◆ **WHAT NEEDS TO BE DONE**: Nothing in the records below should be altered in the copy, although the pictures must be left out.

** AVAILABLE DATA follows **

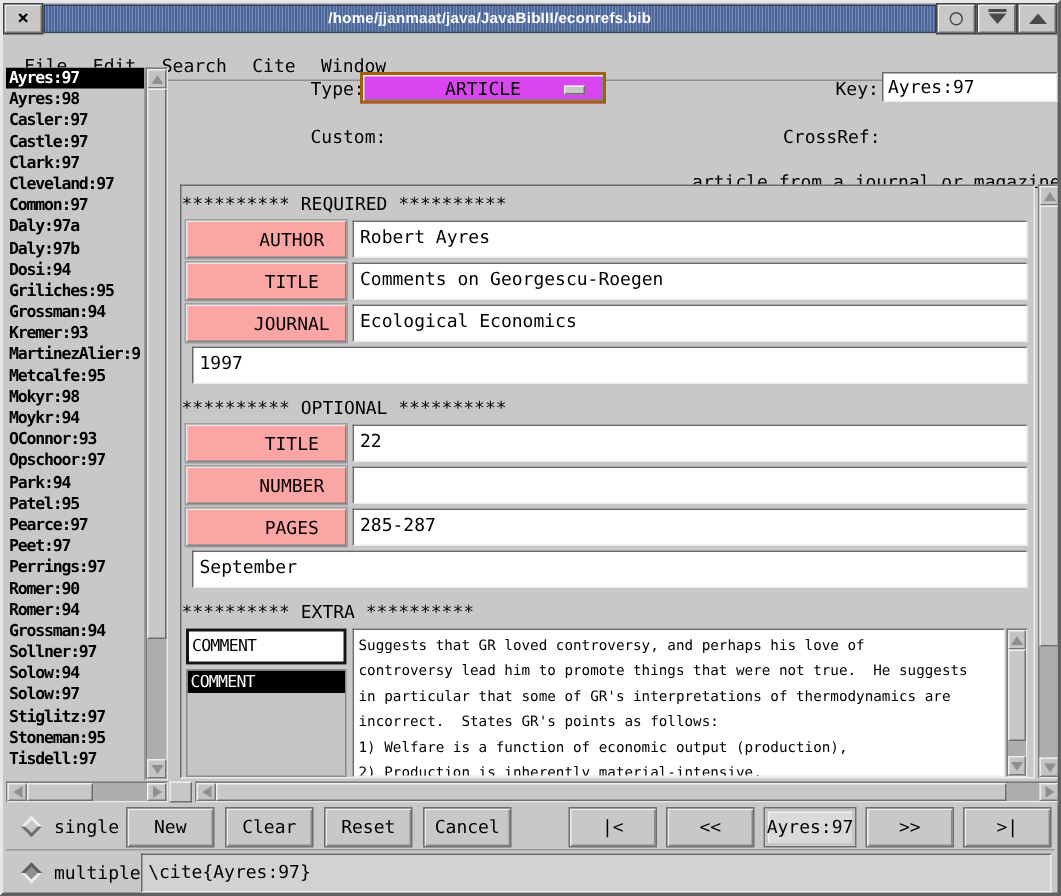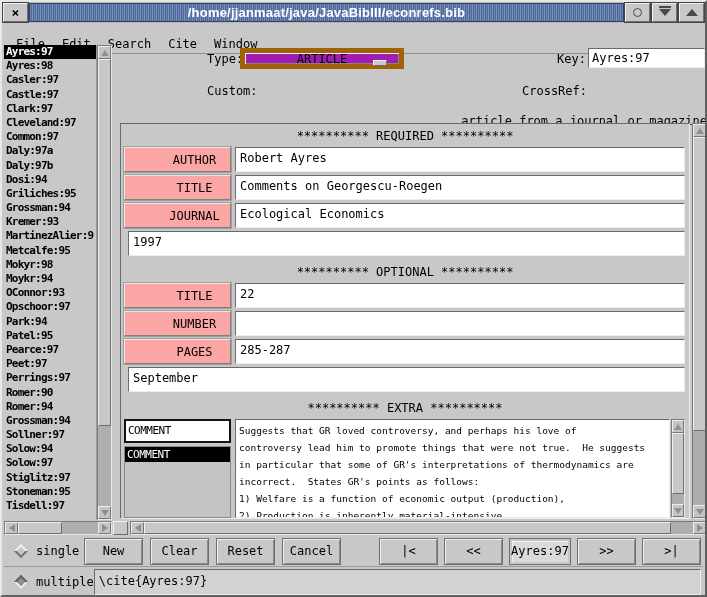"/home/jjanmaat/java/JavaBibIII/econrefs." .tb-title { font-size: 13px -> 10px }
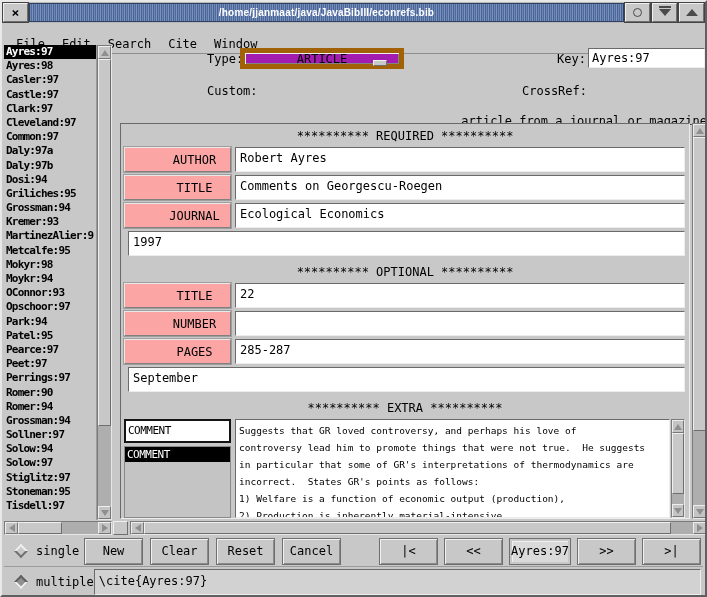"ARTICLE" .raised { background: #a21caf -> #d946ef; border: 5px solid #a16207 -> 2px solid #a16207 }
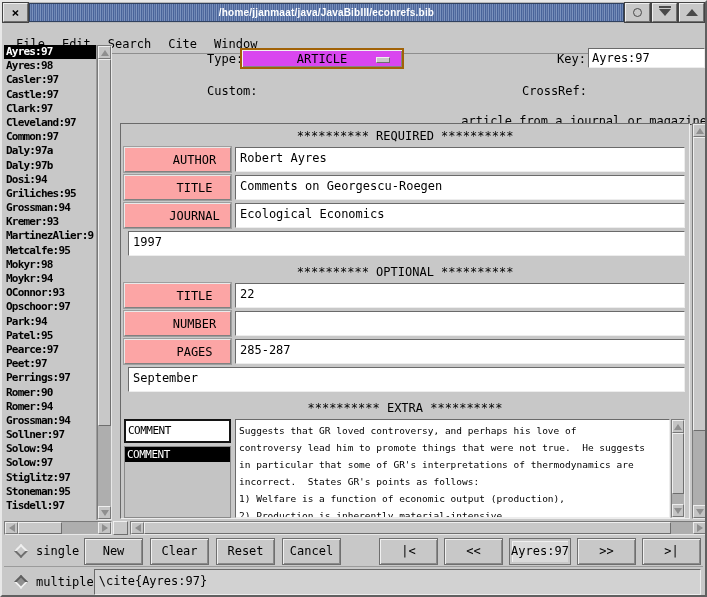"********** REQUIRED **********" .section-header { text-align: center -> none }
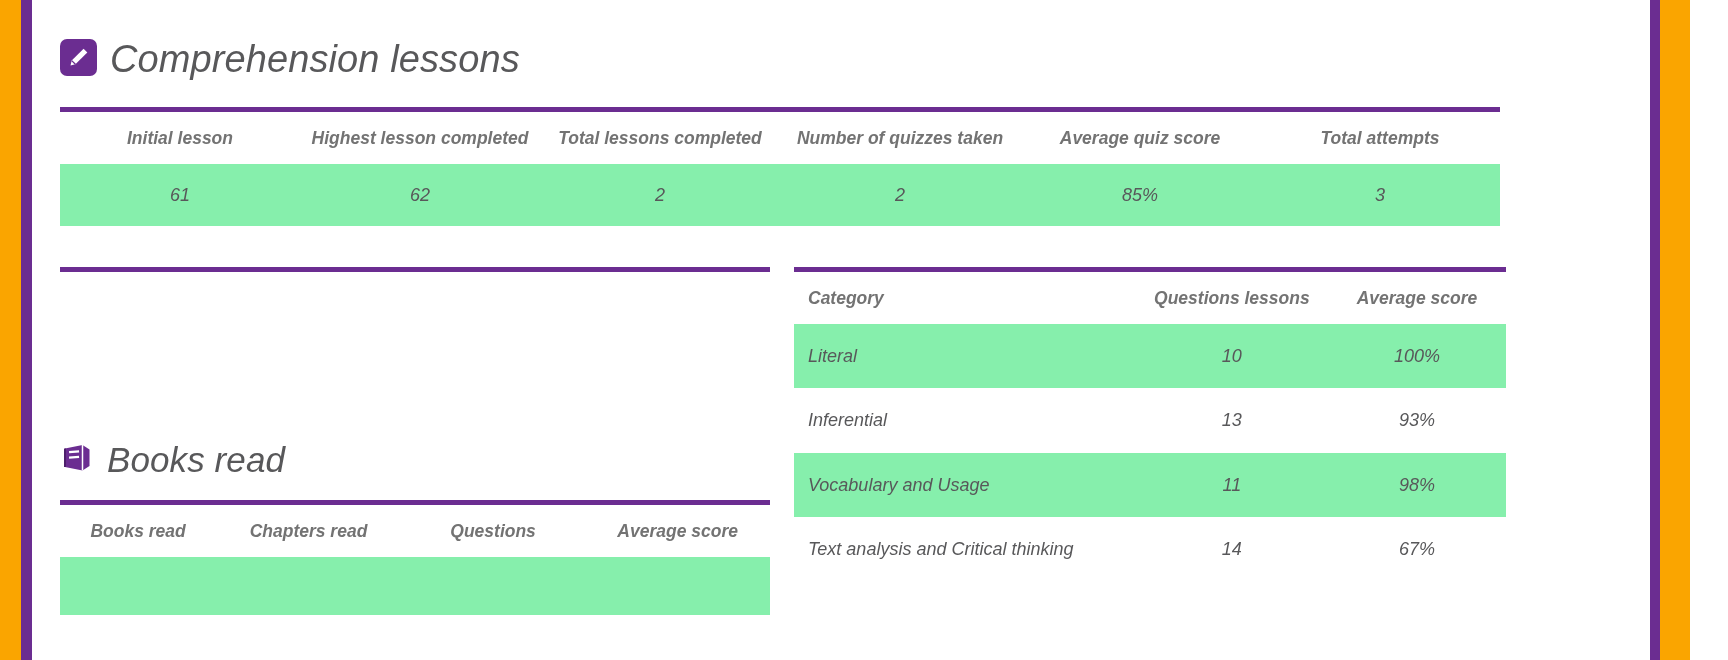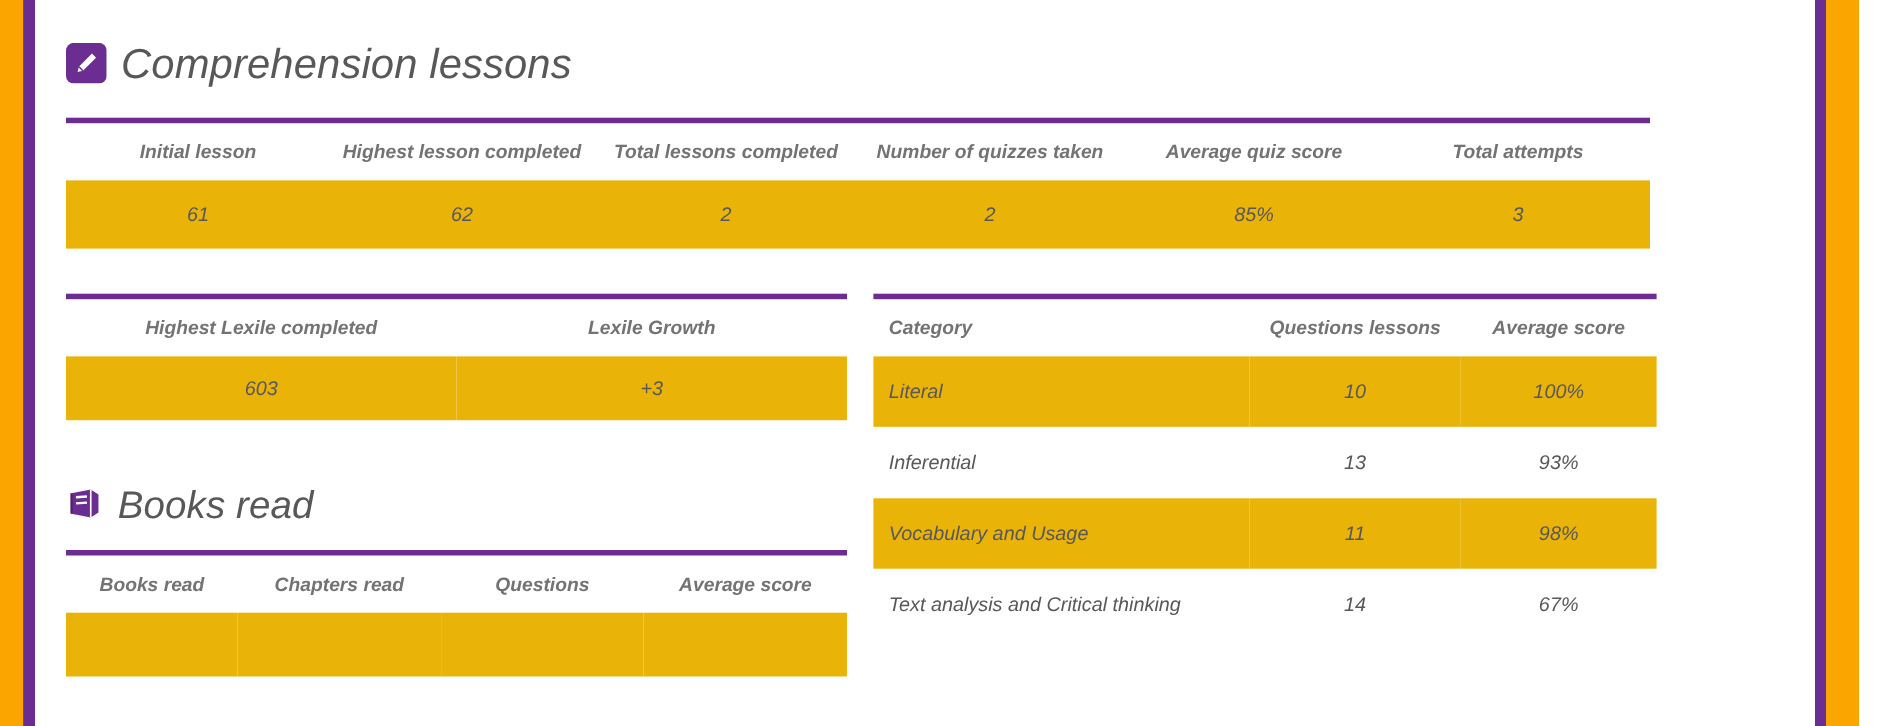"61" tr.alt td { background: #eab308 -> #86efac }
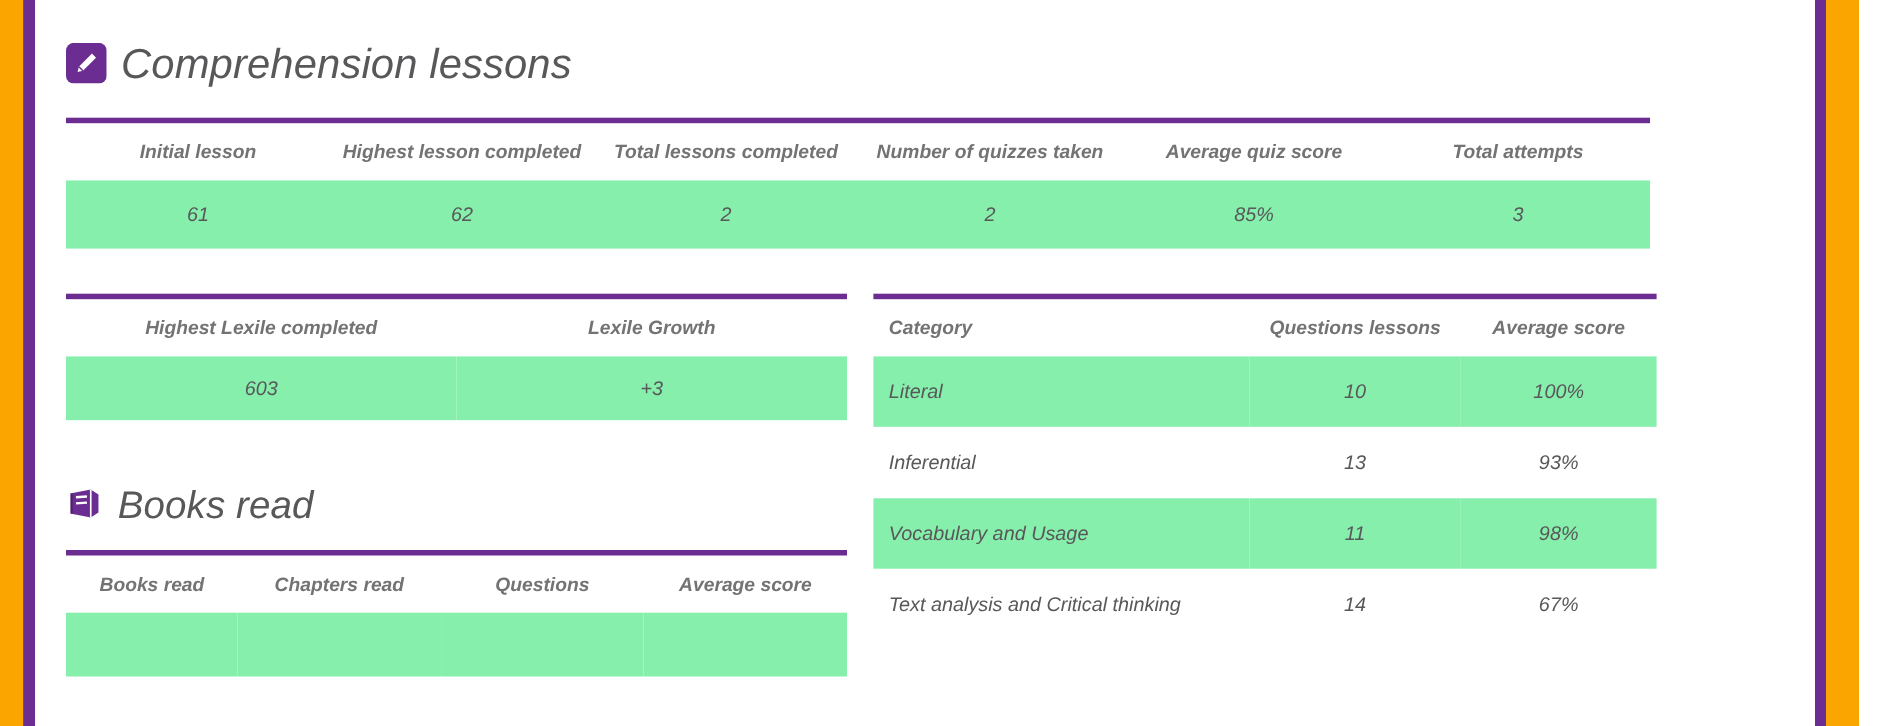"Highest Lexile completed" table { html: <table> <thead> <tr> <th>Highest Lexile completed</th> <th>Lexile Growth</th> </tr> </thead> <tbody> <tr> <td>603</td> <td>+3</td> </tr> </tbody> </table> -> none }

** End of AVAILABLE DATA **

◆ **EXPECTED OUTPUT**:
"/home/jjanmaat/java/JavaBibIII/econrefs." .tb-title { font-size: 13px -> 10px }
"ARTICLE" .raised { background: #a21caf -> #d946ef; border: 5px solid #a16207 -> 2px solid #a16207 }
"********** REQUIRED **********" .section-header { text-align: center -> none }
"61" tr.alt td { background: #eab308 -> #86efac }
"Highest Lexile completed" table { html: <table> <thead> <tr> <th>Highest Lexile completed</th> <th>Lexile Growth</th> </tr> </thead> <tbody> <tr> <td>603</td> <td>+3</td> </tr> </tbody> </table> -> none }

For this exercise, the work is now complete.